The findings of the current study can guide medical engineers in their developments of technical tools to improve needle placement accuracy and precision in clinical practice. More specifically, this will result in improved understanding of the clinical context for engineers to work with and could result in enhanced clinical design requirements for steerable needles and other technical tools in interventional radiology.

Conclusion

The answers to the questions stated in the “Introduction” section are as follows:

  1. Challenges in needle placement in interventional radiology concern patient-specific and technical factors. Remarkably, the respondents found patient-specific factors more of a challenge than the technical factors. For people involved in the development of new medical tools for interventional radiology, the take-home message is therefore to focus not only on improving imaging quality and needle visibility, but also on finding solutions for patient-specific challenges. One could think of steerable needles that can be steered during insertion, but also path planners that incorporate breathing motion of the patient and tissue properties.
  2. Significant unwanted needle bending is experienced by the majority of the interventional radiologists (85%). Unwanted needle bending complicates placing the needle at the right spot, induces repuncturing, and thus increases procedure time. The mean maximal encountered unwanted needle bending in interventional procedures is 5.3 mm. However, the mean acceptable needle placement error in targeted lesions is considered as small as 2.7 mm. This implies that unwanted needle bending, which is only one complicating factor in needle placement, is higher than what is considered acceptable.
  3. Current needles in interventional radiology need improvement, according to 95% of the (interventional) radiologists. One might think of improved manipulability/steerability, but also improved needle visibility. According to 93% of the respondents, steerable needles would be of added value in interventional radiology. More specifically, most clinical added value can be found for biopsies and ablations in livers. In addition to these conclusions, most of the interventional radiologists foresee that steerable needles not only would add clinical value to current procedures, but also would make new interventions possible.
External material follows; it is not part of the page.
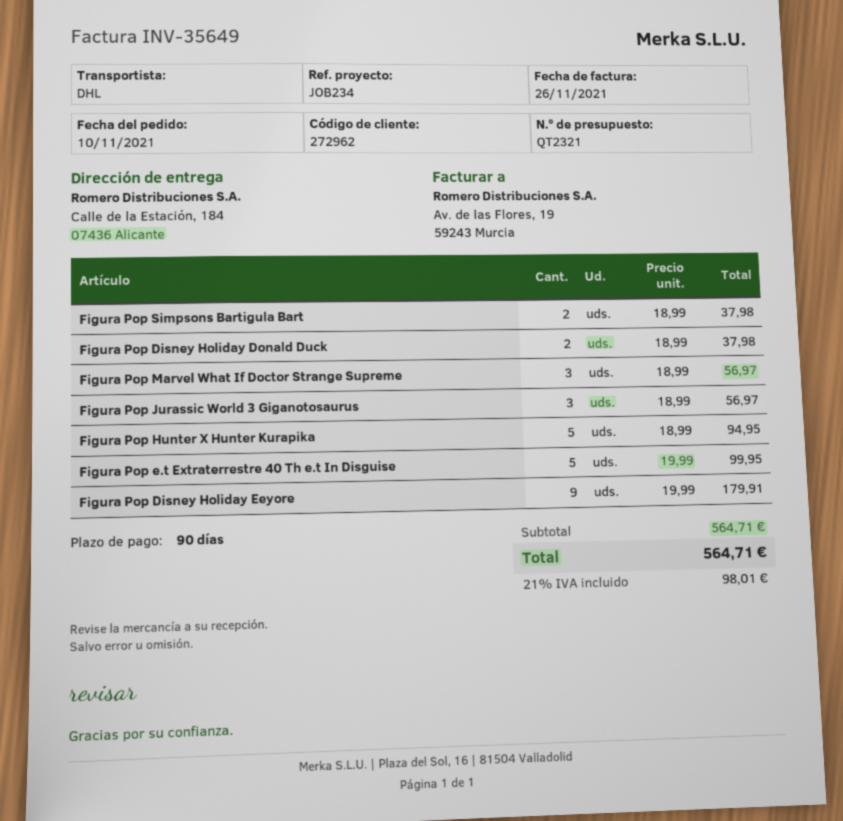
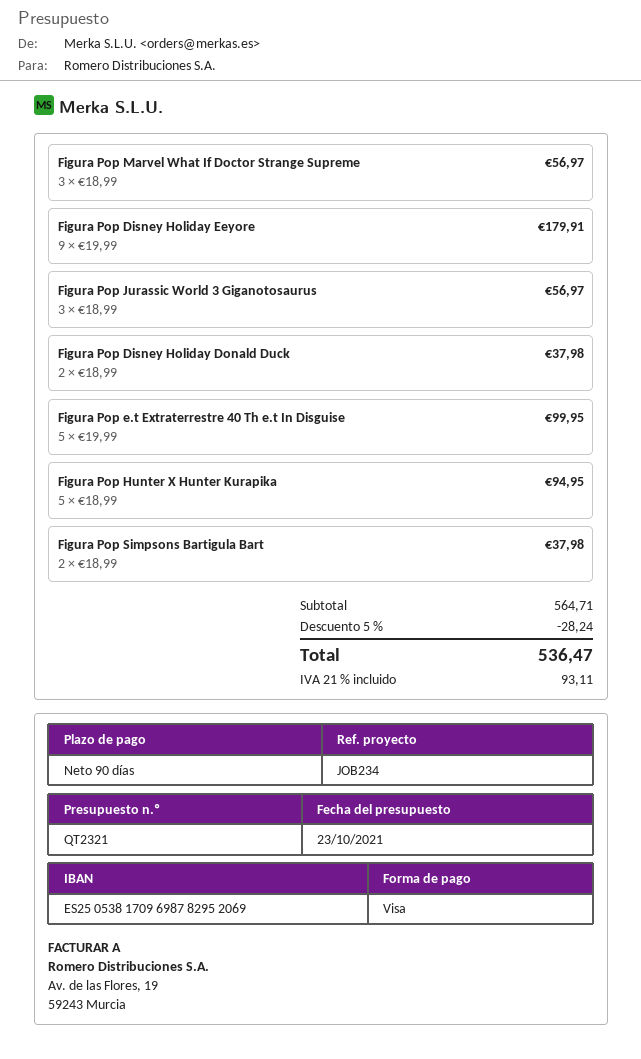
discount: none -> 5% = 28.24
tax: 21% = 98.01 -> 21% = 93.11
total: 564.71 -> 536.47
All in all, we can conclude that steerable needles have the potential to add clinical value to current procedures, with the aim to improve needle placement in interventional radiology.

Acknowledgment

We thank all respondents at CIRSE Congress 2016 for filling out our questionnaire and giving valuable clinical feedback, as well as the organizing committee of CIRSE for allowing us to attend the technical exhibition to conduct this study. This work was supported by the Netherlands Organization for Scientific Research (NWO) (nr. 12709).

Disclosure

The authors report no conflicts of interest in this work.